__PROBLEM REQUIREMENTS__. Look for "Soto" in the records and copy every line that has it.

[Items listed in a dataset]
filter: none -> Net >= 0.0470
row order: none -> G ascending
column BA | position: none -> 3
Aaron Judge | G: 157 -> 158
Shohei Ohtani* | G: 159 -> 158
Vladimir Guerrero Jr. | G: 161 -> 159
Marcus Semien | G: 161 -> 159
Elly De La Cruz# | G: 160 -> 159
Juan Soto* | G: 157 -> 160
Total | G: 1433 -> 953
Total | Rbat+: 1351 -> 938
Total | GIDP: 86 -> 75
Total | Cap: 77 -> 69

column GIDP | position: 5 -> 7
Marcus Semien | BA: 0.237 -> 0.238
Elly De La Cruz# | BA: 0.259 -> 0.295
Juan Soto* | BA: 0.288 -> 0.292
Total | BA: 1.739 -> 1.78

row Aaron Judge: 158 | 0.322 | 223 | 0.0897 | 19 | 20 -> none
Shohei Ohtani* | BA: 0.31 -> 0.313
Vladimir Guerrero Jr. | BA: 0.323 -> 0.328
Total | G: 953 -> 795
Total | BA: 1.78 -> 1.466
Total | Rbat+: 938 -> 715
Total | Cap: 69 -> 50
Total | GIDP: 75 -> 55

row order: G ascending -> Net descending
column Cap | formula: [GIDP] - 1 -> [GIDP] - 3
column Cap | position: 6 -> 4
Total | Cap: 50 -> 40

__COMPLETED EXERCISE__.
Juan Soto* | G: 157 -> 160
Juan Soto* | BA: 0.288 -> 0.292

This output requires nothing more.